Lease Accounting: How to Prepare Your Company and Lender for the Changes
While the transition to the new standard for revenue recognition was like learning a new language, the hope is that the transition to the new standard of lease accounting for lessees will be more akin to learning a new dialect. In other words, most private companies and nonprofit organizations are already familiar with operating and capital leases. Now, they have to master the new dialect of financial reporting to comply with the new standard, adequately explain the new presentation to their key financial statement users, and effectively meet their financial and operational goals.
For private companies and nonprofit organizations, the standard officially goes into effect for annual reporting periods beginning after December 15, 2021, which, for calendar-year filers, means January 1, 2022. However, there is a significant amount of preparation involved, and you don’t want to get stuck doing all of the prep work and training in December. Not only is that crunch time for your own year-end reporting, but it’s also going to be down to the wire for your accounting team. As your organization prepares for and implements the new standard of lease accounting, there are four main areas of focus for your management team’s strategy.
Education & Planning
Education is a three-fold priority for an organization; your management team, appropriate staff members, and key users of your financial statements all need to be educated on the reach and implications of the new standard.
Under the new standard, a leased asset is not recorded directly on the balance sheet as a tangible asset. The intangible right to use the asset is recorded as a right-of-use asset. Let’s say you enter into a 5-year lease with no renewal options that commences on October 1, 2022, and requires you to make a payment of $40,000 before December 31st each year. Let’s also say your company paid $2,000 to a former tenant to vacate the space early (an initial direct cost) and made $5,000 prepayments in August and September (before the lease’s date of commencement). Lastly, let’s assume the landlord provided your company with a $2,000 cash bonus as a lease incentive for signing on with them.
In this case, the lease liability recorded would be $182,000 [$200,000 (present value of the lease payments) multiplied by 9% (the incremental discount rate). The right-to-use asset recorded would be $192,000 [$182,000 (lease liability) + $2,000 (initial direct costs) + $10,000 (prepayments) – $2,000 (lease incentives)].
Over the term of a lease, regardless of the lease type, you must recognize any variable lease payments excluded from the lease liability and any impairment of the right-of-use asset.
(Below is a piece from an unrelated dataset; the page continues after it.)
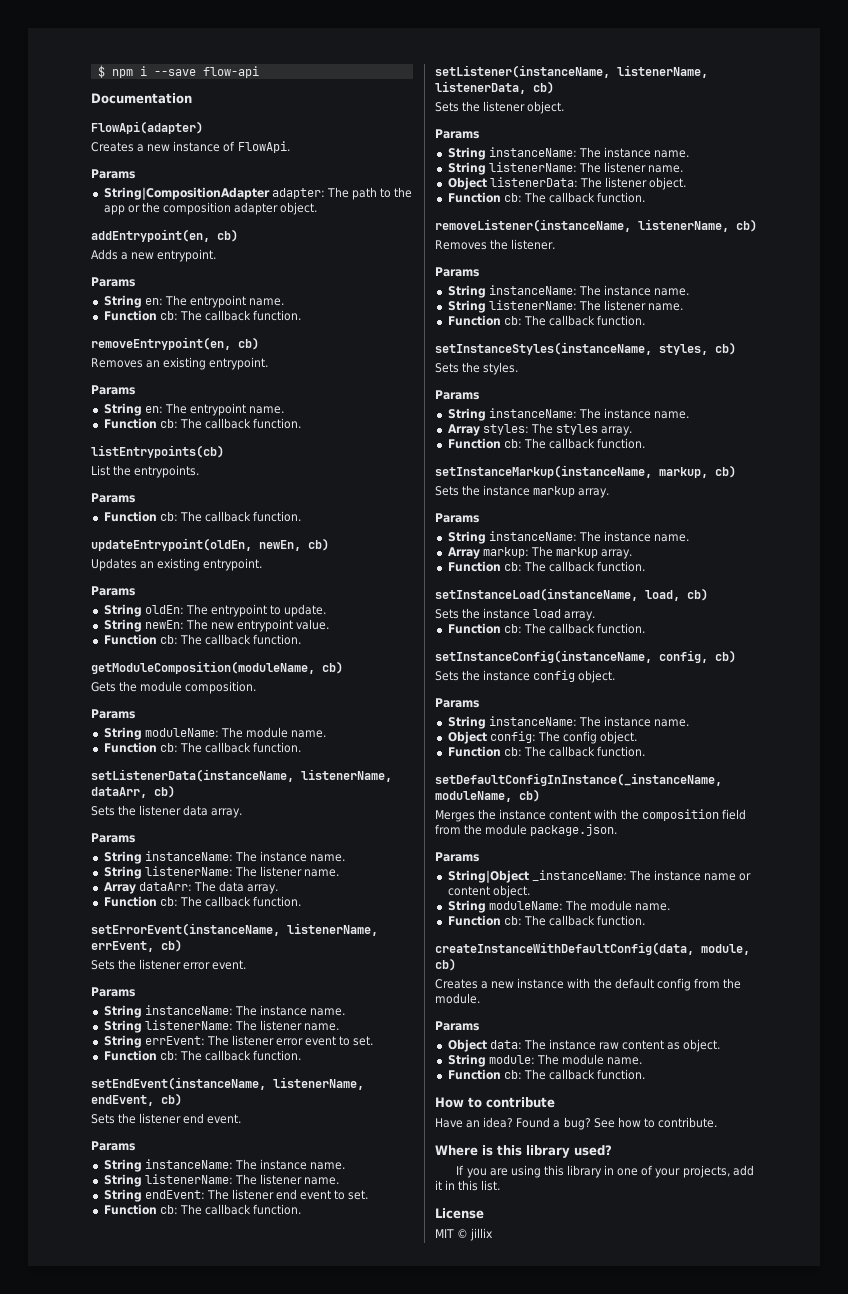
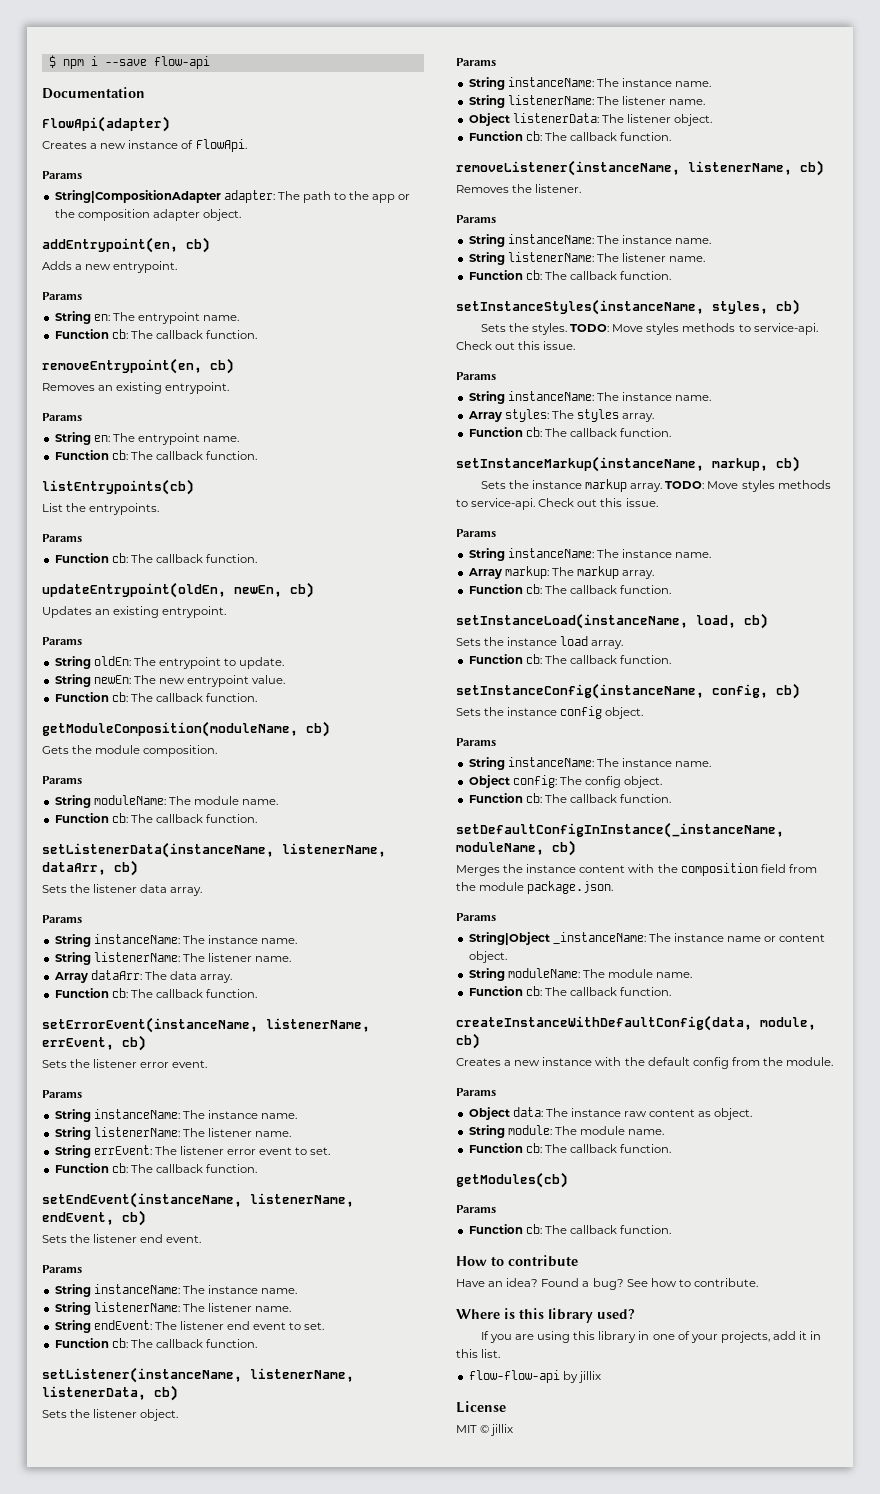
(519, 368) none -> [570,323,818,335] [456,341,576,350] TODO: Move styles methods to service-api. Check out this issue.
(610, 493) none -> [665,480,831,492] [456,498,658,510] TODO: Move styles methods to service-api. Check out this issue.
(646, 1074) none -> [456,1172,568,1188] [456,1205,496,1213] [468,1224,672,1234] // getModules(cb) // Params // Function cb: The callback function.
(501, 1185) none -> [468,1370,601,1383] // flow-flow-api by jillix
Over the term of a capital lease, you must also recognize the ongoing amortization of the right-of-use asset and the ongoing amortization of the interest on the lease liability. An operating lease is a lease that doesn’t qualify as a short-term (12 months or less) or finance lease. For an operating lease, you would allocate the total cost of the lease over the lease term on a straight-line basis, and you must recognize the lease cost for each period.
In-house training is critical, especially when you have multiple people or departments preparing for the transition and identifying leases. Educating key third-party financial statement users is another essential part of the transition. The new lease accounting standard changes the presentation of your financial statements, namely your balance sheet, so key players need to know what’s going to be different and why.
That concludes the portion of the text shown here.